- _WORK INSTRUCTION_: Only the lines that hold "border" should be in the answer, each copied from the data below.

- _RECORDS SUPPLIED_:
==============================

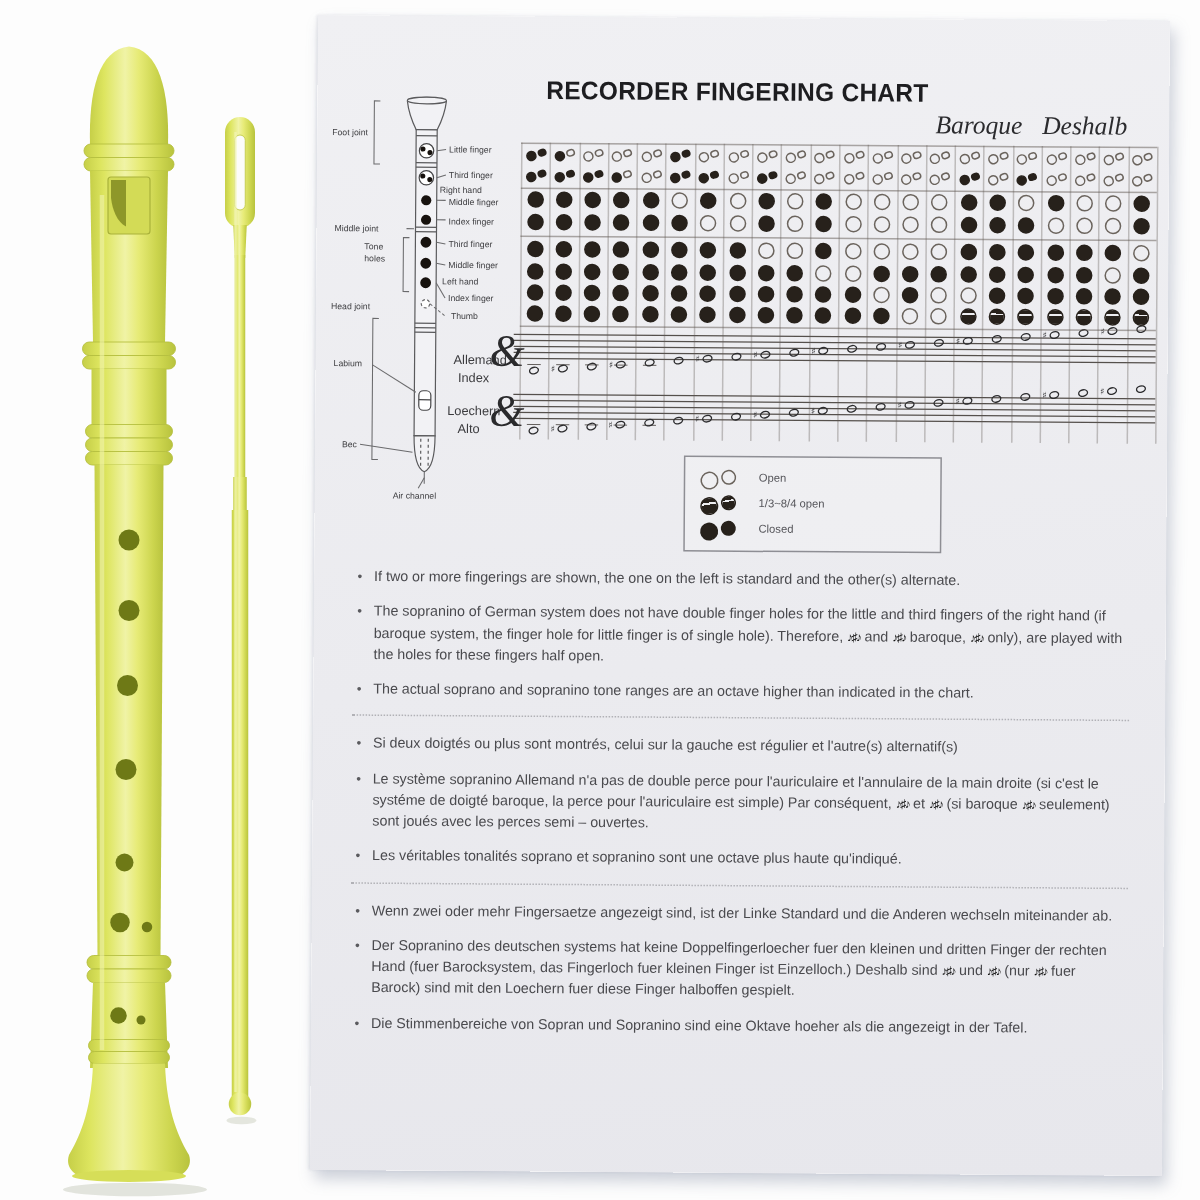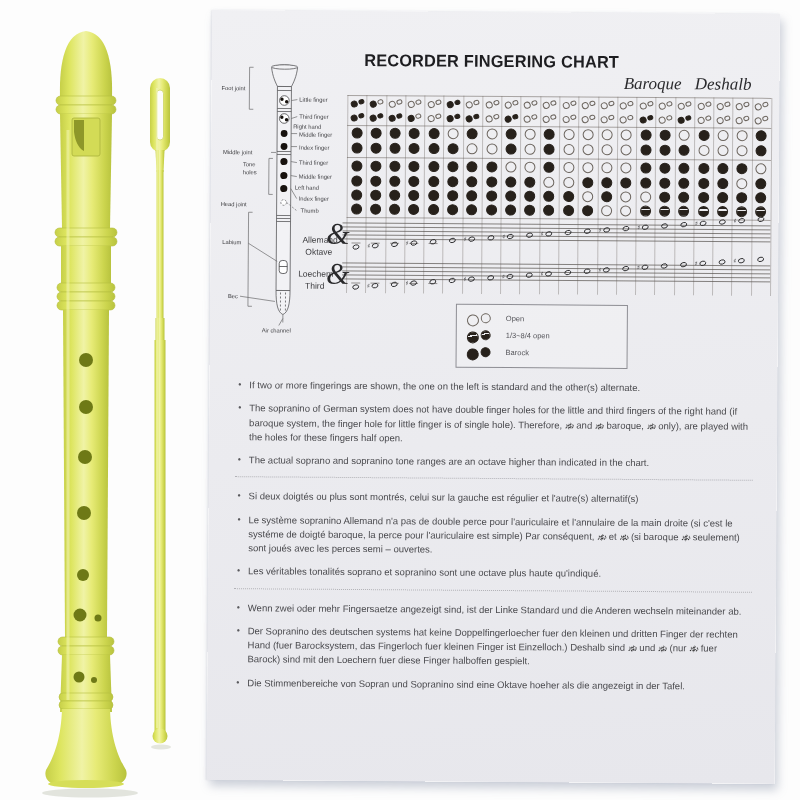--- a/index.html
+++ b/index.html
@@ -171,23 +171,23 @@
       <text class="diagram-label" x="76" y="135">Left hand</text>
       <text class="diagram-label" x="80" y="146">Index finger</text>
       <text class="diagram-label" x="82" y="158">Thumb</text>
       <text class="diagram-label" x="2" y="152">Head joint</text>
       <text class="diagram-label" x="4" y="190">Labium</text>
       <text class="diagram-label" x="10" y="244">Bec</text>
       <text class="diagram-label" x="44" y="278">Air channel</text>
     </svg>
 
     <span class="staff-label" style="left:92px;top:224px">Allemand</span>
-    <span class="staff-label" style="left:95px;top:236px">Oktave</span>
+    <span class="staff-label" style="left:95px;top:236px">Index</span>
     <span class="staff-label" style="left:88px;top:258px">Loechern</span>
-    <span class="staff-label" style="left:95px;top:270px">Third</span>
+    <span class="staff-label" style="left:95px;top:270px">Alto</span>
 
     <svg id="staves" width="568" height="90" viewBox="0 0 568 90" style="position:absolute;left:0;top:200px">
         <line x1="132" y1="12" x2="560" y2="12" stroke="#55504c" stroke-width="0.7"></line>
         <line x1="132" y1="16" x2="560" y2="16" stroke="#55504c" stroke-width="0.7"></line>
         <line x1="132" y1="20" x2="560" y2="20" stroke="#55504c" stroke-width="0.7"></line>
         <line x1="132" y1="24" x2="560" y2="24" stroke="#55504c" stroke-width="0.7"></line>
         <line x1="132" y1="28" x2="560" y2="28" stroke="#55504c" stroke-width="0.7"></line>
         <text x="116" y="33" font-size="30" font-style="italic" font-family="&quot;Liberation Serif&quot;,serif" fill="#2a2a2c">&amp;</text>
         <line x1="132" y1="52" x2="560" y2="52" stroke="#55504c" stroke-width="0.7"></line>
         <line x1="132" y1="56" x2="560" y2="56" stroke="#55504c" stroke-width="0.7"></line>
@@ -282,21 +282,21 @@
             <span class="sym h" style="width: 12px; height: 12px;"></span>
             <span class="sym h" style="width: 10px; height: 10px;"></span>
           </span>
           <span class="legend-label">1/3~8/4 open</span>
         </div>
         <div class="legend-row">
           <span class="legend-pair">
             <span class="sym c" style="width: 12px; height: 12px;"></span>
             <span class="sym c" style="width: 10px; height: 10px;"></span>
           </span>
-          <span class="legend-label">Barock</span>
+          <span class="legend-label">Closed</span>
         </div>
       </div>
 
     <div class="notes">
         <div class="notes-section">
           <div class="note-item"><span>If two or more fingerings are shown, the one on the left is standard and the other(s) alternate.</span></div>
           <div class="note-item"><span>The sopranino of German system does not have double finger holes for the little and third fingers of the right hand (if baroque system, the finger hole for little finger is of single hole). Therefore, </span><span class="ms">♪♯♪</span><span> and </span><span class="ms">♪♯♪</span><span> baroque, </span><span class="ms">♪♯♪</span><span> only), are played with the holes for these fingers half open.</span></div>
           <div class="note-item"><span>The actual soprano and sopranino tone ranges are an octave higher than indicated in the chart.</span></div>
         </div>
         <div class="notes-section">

==============================

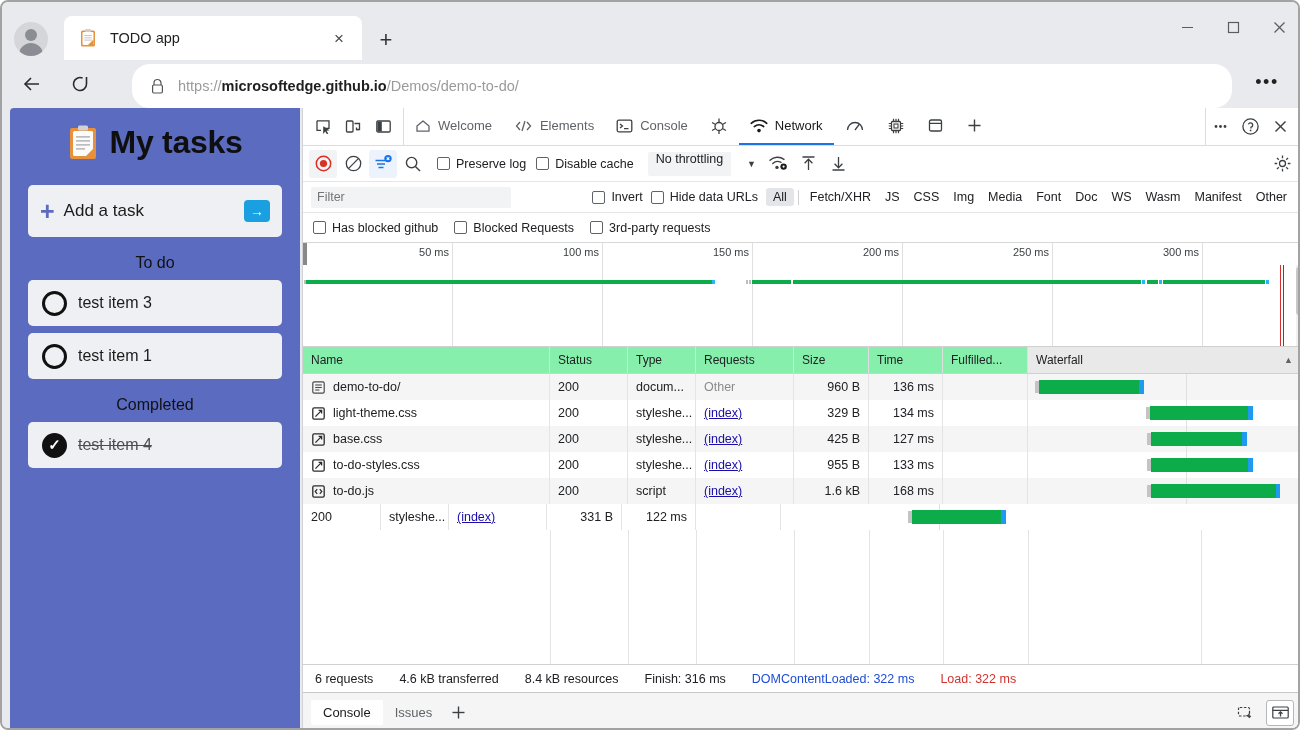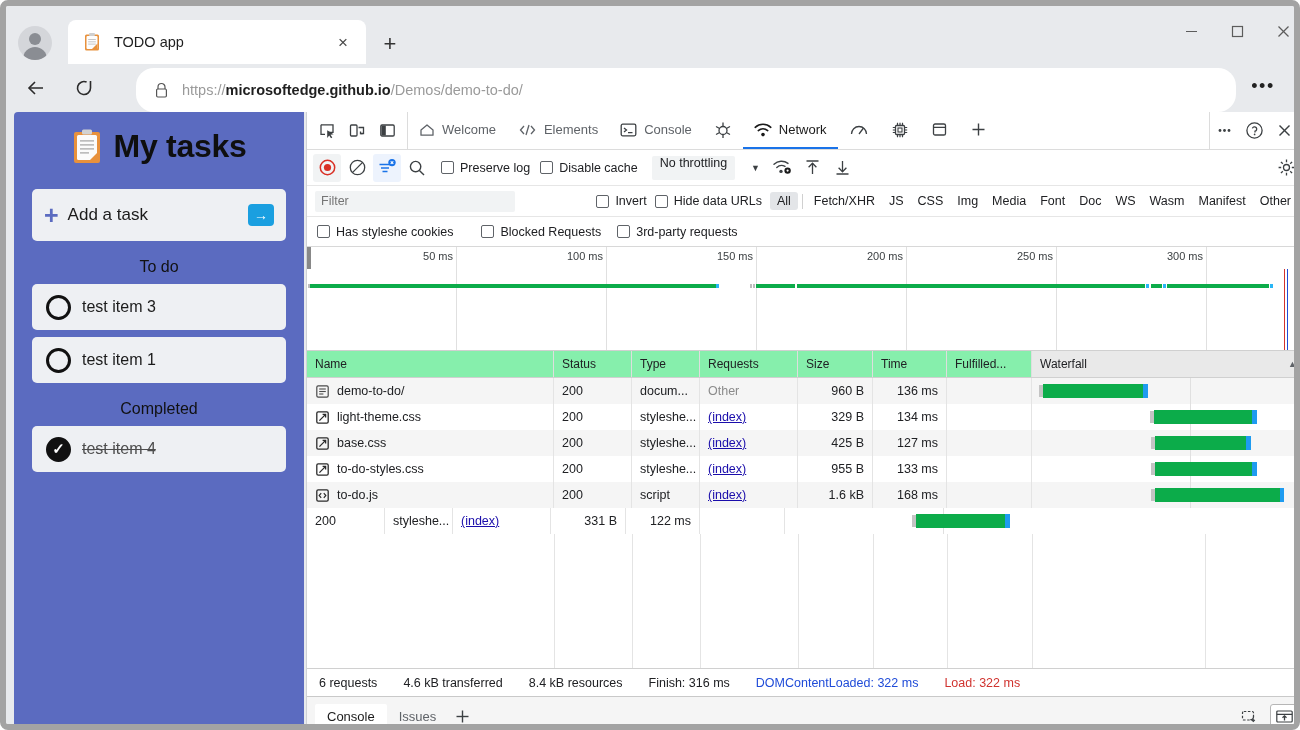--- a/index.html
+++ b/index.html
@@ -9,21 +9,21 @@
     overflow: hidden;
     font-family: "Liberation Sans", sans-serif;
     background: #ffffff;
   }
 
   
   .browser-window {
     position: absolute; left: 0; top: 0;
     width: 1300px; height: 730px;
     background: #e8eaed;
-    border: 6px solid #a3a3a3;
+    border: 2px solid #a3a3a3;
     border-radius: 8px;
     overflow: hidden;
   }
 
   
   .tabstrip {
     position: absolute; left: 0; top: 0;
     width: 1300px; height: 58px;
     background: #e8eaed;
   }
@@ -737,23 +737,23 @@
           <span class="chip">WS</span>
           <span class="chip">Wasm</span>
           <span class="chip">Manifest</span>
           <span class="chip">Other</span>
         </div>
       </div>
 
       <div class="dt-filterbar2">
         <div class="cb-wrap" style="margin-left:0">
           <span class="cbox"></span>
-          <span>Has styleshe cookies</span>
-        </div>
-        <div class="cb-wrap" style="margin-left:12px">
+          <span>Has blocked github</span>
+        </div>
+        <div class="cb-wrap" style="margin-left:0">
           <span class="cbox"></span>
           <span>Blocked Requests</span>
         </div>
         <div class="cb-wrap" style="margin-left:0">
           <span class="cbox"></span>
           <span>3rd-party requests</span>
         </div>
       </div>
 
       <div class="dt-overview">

==============================

- _PROBLEM SOLUTION_:
-    border: 6px solid #a3a3a3;
+    border: 2px solid #a3a3a3;
     border-radius: 8px;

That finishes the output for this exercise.